◆ **What is required**
Reproduce, exactly, the lines of the material below from the line containing "-11,20 +11,21 @@" through the line containing "с просторными залами,</div>", with both end lines included and nothing else.

◆ **Provided entries**

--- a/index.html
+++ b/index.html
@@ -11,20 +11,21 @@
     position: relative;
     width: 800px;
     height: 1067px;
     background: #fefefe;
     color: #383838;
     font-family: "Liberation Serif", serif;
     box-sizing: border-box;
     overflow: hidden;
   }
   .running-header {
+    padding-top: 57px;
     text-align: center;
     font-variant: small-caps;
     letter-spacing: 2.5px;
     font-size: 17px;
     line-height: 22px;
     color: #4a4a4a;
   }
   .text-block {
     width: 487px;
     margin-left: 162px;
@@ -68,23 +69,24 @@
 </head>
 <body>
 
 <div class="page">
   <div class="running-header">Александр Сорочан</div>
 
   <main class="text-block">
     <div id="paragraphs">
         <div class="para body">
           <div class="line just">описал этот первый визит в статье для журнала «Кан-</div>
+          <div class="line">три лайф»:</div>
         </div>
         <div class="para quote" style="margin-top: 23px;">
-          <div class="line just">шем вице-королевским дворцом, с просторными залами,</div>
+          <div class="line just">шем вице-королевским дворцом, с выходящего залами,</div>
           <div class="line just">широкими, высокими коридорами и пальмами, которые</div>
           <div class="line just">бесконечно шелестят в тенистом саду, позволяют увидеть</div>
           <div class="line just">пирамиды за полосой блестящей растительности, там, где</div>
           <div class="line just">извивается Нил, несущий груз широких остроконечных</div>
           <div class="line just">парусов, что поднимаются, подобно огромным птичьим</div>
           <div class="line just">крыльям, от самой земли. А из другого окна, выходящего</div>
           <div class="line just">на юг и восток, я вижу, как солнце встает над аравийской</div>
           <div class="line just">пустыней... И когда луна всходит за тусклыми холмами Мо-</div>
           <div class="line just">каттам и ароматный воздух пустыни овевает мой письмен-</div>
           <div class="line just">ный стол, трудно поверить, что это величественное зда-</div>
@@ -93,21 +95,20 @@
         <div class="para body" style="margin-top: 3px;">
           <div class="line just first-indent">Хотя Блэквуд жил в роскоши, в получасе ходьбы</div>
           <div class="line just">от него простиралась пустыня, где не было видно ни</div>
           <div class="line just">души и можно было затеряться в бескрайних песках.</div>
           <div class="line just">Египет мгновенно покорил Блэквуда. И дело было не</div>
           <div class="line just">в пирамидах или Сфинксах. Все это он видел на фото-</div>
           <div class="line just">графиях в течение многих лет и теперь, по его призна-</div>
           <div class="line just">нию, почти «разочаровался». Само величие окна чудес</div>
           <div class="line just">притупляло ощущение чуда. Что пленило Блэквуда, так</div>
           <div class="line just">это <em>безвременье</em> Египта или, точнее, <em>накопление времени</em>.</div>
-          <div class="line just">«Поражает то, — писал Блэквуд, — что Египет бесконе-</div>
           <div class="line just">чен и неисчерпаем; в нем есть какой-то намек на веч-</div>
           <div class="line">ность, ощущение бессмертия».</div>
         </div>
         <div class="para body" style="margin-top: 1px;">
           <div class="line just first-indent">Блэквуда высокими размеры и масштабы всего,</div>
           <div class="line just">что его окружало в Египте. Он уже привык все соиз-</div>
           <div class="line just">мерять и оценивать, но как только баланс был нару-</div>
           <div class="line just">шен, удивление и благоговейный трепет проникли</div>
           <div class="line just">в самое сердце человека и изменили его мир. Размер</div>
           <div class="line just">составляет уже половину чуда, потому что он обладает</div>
...
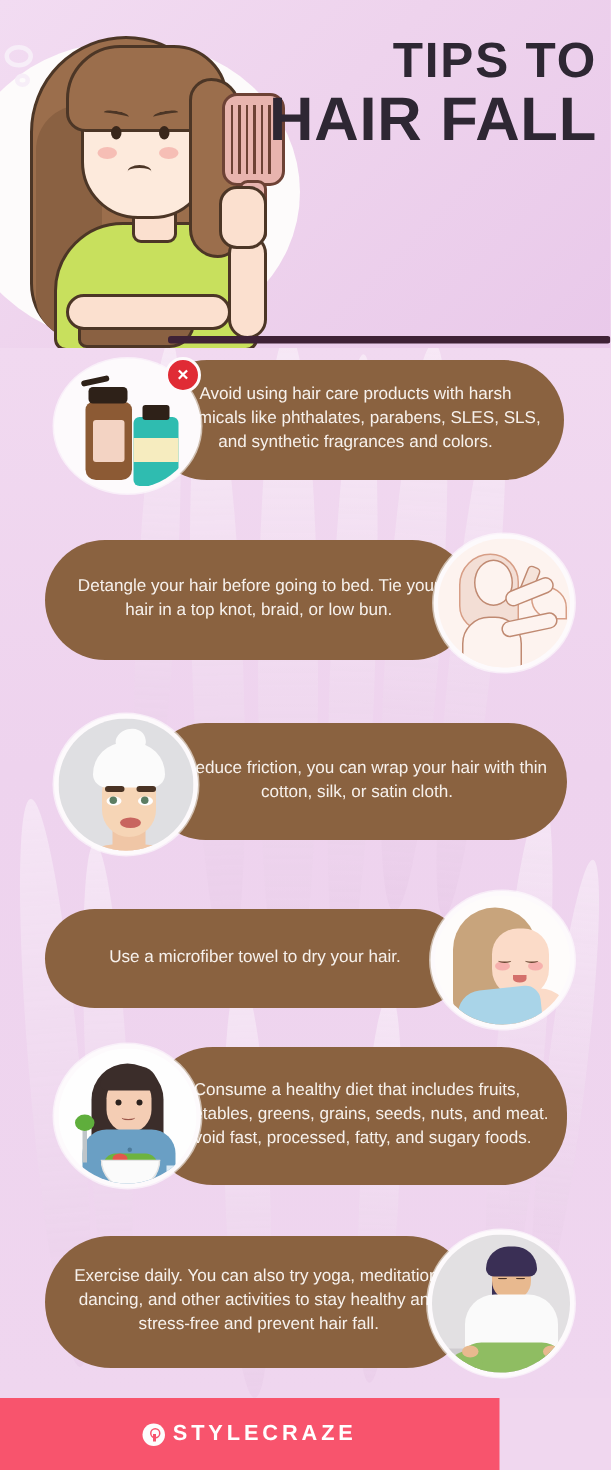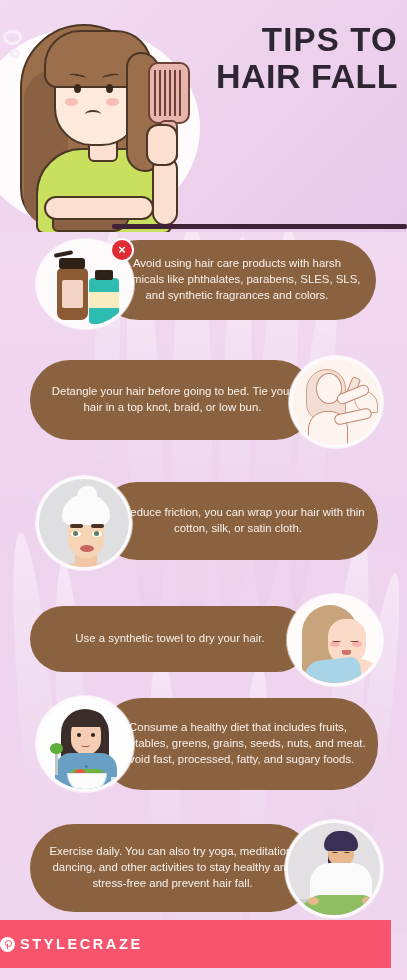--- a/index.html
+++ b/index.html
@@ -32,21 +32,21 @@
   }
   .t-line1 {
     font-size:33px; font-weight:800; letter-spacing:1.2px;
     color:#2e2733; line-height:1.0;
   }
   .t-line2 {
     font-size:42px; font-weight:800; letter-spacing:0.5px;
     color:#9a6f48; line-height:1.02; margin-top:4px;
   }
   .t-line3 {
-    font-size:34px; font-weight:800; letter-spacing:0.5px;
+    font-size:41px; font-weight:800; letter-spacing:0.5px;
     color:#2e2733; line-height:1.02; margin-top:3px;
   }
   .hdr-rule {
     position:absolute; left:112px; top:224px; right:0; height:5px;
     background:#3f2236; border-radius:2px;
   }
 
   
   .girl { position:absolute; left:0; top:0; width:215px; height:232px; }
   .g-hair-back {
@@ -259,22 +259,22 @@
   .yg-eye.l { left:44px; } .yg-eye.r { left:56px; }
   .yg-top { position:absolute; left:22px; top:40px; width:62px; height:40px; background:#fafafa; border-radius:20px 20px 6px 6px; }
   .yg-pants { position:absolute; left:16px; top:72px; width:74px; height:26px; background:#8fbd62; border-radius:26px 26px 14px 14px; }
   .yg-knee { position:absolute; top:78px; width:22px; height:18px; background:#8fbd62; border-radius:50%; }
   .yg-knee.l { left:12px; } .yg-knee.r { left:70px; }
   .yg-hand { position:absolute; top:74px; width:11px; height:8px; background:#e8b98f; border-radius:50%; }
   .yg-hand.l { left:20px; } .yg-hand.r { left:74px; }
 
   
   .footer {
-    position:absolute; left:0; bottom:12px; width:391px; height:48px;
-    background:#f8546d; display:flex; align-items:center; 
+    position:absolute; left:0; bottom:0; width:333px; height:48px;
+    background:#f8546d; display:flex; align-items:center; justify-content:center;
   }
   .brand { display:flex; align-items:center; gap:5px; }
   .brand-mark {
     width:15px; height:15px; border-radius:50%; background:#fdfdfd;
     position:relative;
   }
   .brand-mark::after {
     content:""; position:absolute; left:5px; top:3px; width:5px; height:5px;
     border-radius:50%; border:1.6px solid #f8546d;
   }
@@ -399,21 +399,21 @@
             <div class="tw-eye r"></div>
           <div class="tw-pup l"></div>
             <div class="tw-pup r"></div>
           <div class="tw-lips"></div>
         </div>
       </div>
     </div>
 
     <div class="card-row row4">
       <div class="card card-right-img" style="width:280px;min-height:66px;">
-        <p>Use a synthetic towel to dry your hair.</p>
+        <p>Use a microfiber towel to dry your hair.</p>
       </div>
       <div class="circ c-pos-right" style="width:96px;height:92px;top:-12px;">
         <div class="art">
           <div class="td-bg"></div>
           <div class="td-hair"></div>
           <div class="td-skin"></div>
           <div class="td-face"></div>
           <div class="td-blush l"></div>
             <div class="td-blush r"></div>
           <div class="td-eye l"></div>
---
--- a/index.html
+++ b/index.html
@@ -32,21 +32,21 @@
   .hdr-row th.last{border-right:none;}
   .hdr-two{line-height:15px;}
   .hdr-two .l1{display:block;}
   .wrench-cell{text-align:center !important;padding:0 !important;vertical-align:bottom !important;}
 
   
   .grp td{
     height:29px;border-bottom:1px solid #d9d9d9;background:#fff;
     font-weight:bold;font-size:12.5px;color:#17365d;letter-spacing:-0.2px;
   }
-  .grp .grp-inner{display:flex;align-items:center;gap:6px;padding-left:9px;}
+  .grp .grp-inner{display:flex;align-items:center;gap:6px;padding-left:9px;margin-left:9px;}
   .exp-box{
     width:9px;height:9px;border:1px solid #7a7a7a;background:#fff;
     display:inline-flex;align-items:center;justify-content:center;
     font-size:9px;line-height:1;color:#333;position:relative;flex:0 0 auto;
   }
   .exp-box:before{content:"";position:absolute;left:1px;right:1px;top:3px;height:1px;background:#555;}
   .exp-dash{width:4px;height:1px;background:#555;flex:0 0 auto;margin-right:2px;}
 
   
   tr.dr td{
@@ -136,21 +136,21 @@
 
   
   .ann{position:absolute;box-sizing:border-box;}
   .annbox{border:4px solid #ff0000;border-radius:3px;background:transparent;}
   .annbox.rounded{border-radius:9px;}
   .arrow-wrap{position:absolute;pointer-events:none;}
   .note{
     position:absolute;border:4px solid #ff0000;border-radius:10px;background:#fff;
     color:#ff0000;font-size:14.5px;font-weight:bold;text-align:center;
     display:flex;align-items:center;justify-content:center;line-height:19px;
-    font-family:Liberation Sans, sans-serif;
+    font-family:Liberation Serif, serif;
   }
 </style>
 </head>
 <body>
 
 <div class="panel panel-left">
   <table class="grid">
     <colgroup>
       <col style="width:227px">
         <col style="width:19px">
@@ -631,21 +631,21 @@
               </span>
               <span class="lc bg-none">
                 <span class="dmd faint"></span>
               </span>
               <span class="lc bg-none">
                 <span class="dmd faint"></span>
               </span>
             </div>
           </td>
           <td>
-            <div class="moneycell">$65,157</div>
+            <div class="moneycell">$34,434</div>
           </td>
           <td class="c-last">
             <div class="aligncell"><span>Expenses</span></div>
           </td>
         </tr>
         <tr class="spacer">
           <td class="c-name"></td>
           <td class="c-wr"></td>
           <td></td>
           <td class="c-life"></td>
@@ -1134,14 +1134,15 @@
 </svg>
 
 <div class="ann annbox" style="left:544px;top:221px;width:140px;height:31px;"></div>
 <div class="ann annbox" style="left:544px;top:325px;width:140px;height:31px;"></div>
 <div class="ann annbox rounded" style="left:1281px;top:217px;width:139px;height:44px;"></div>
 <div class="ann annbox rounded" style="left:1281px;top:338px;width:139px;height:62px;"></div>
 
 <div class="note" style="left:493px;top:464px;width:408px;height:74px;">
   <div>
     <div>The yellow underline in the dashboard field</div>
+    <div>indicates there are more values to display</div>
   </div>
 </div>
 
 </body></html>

◆ **Output for this task**
@@ -11,20 +11,21 @@
     position: relative;
     width: 800px;
     height: 1067px;
     background: #fefefe;
     color: #383838;
     font-family: "Liberation Serif", serif;
     box-sizing: border-box;
     overflow: hidden;
   }
   .running-header {
+    padding-top: 57px;
     text-align: center;
     font-variant: small-caps;
     letter-spacing: 2.5px;
     font-size: 17px;
     line-height: 22px;
     color: #4a4a4a;
   }
   .text-block {
     width: 487px;
     margin-left: 162px;
@@ -68,23 +69,24 @@
 </head>
 <body>
 
 <div class="page">
   <div class="running-header">Александр Сорочан</div>
 
   <main class="text-block">
     <div id="paragraphs">
         <div class="para body">
           <div class="line just">описал этот первый визит в статье для журнала «Кан-</div>
+          <div class="line">три лайф»:</div>
         </div>
         <div class="para quote" style="margin-top: 23px;">
-          <div class="line just">шем вице-королевским дворцом, с просторными залами,</div>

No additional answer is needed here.